Currently, approximately 36.11% of China's population lives in rural areas [44]. Simplifying the diagnosis of MAFLD could help achieve health equity and close gaps in the quality of primary health care [5]. No specific treatment for MAFLD exists [45]; however, the risk of MAFLD can be significantly reduced by reducing BMI and WC, which may be accomplished through furthering public knowledge and dietary interventions. In addition, early screening for MAFLD in young populations may prevent further progression of the disease, which may in turn reduce the burden of disease involved with a declining workforce and loss of social value. Therefore, validation of the simple screening tools for MAFLD in this study may have important implications for clinical practice and the development of primary health care services.

Strengths and limitations

This study was the first to evaluate the screening value of the FLI and HSI for MAFLD in large-scale Uyghur populations. However, there were some limitations. First, a lack of liver biopsy data for classifying the severity of hepatic steatosis was evident. Second, this study only included only Uyghur populations, and results could not be extrapolated to other populations.

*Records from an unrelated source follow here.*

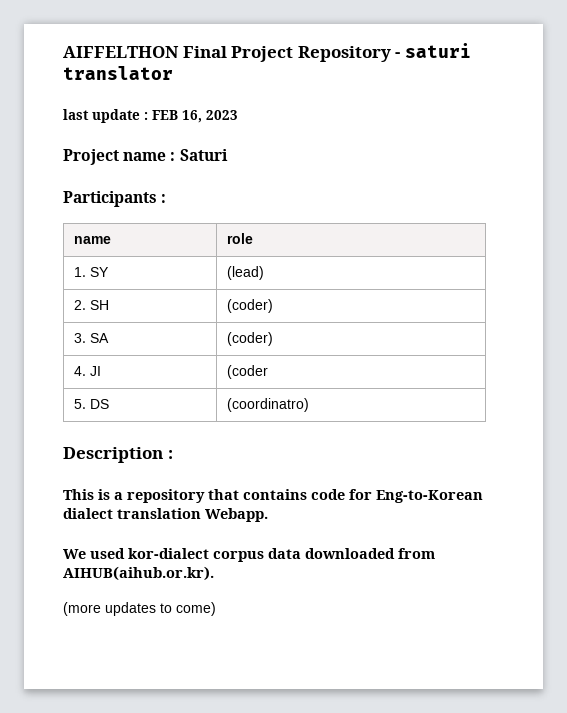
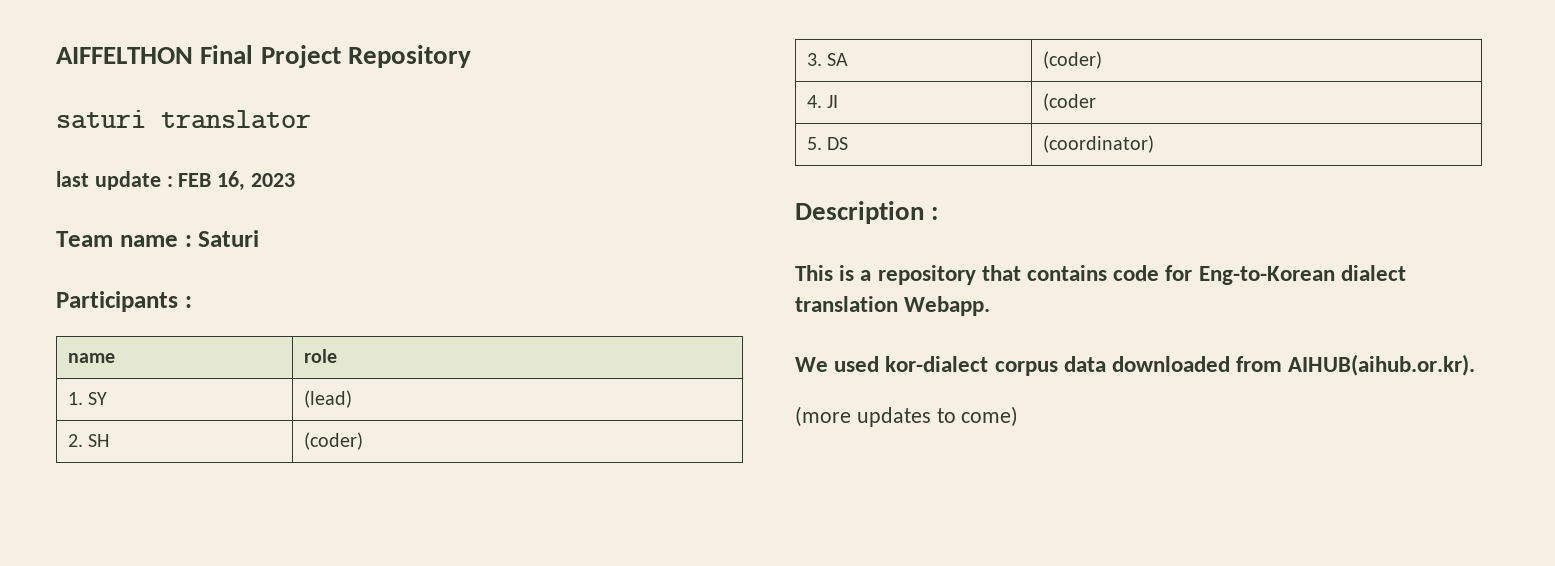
- AIFFELTHON Final Project Repository - saturi translator
+ AIFFELTHON Final Project Repository
+ saturi translator
- Project name : Saturi
+ Team name : Saturi
- 5. DS | (coordinatro)
+ 5. DS | (coordinator)

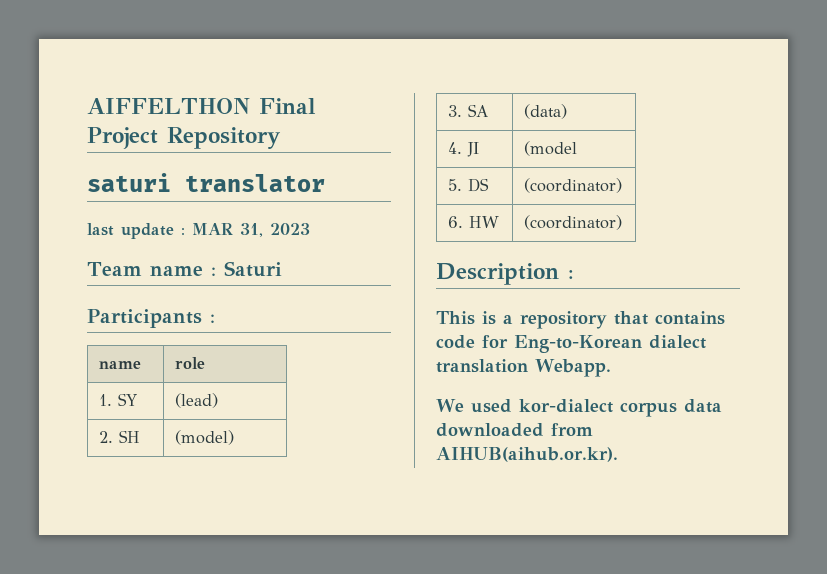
- last update : FEB 16, 2023
+ last update : MAR 31, 2023
- 2. SH | (coder)
+ 2. SH | (model)
- 3. SA | (coder)
+ 3. SA | (data)
- 4. JI | (coder
+ 4. JI | (model
+ 6. HW | (coordinator)
- (more updates to come)

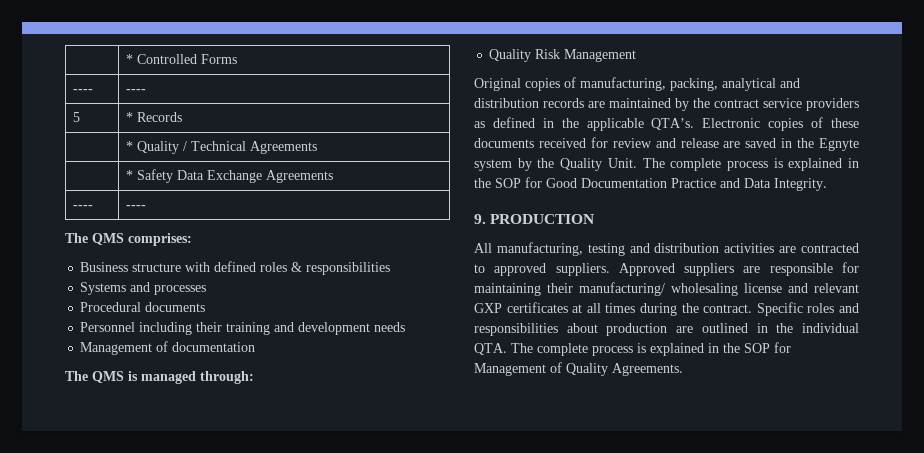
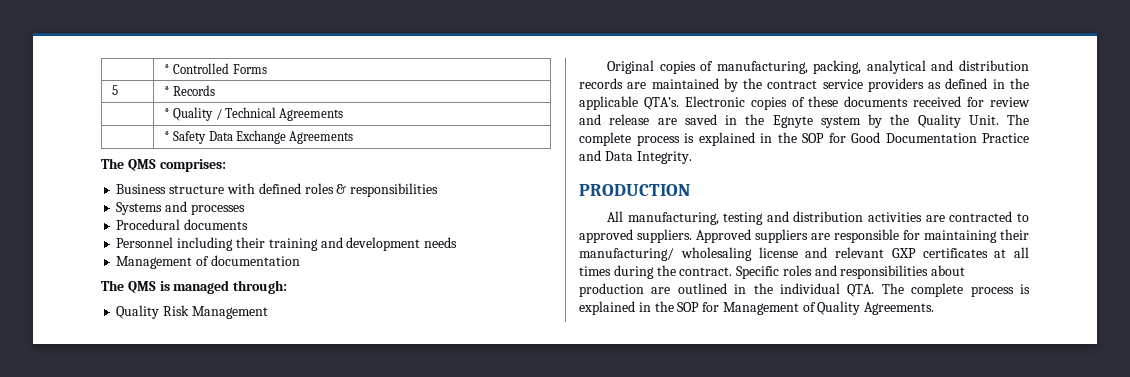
  | * Controlled Forms
- ---- | ----
  | * Safety Data Exchange Agreements
- ---- | ----
- 9. PRODUCTION
+ PRODUCTION

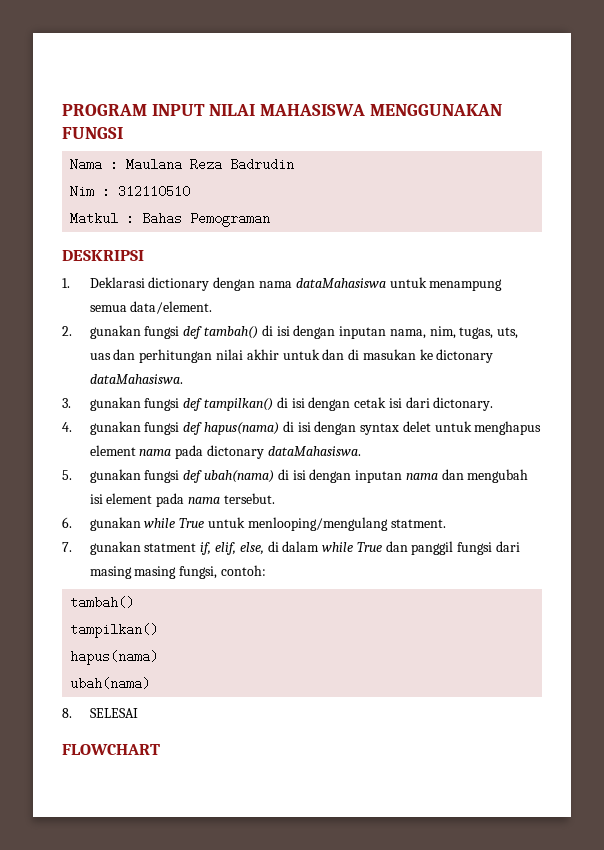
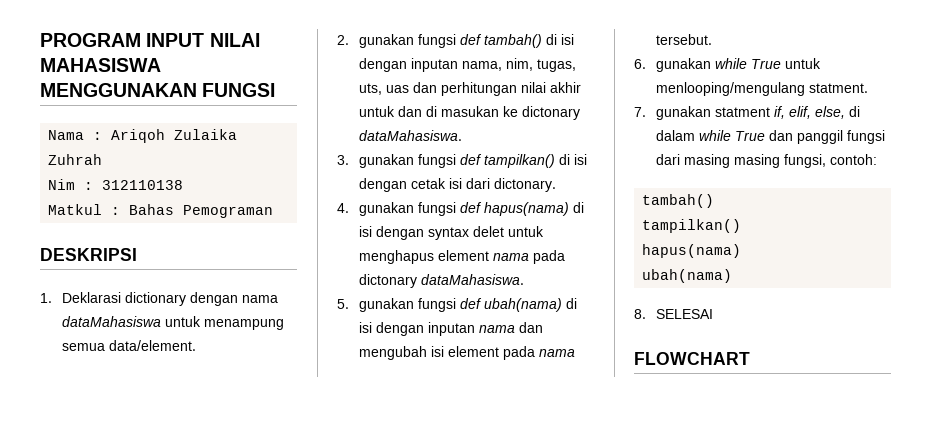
- Nama : Maulana Reza Badrudin
+ Nama : Ariqoh Zulaika Zuhrah
- Nim : 312110510
+ Nim : 312110138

Then, the overall study population was young, and the results could not be extrapolated to older populations. Finally, we did not intend to use these hepatic steatosis indexes to replace the gold standard or other clinical tests. These indicators were non-invasive and were more economical and convenient to obtain in large populations. The hope was to help a wider population recognize possible disease risks ahead of time in larger screenings.

Conclusions

The FLI, HSI, ZJU, LAP, and VAI were associated with the risk of MAFLD in rural Uyghurs in Xinjiang. Among them, the FLI, HSI, ZJU, and LAP had good screening values for MAFLD. In conclusion, both the FLI and BMI could be used as simple screening tools for MAFLD in Uyghur populations of rural Xinjiang. These parameters may be used in large-scale epidemiological studies, which may help improve healthcare services in rural areas.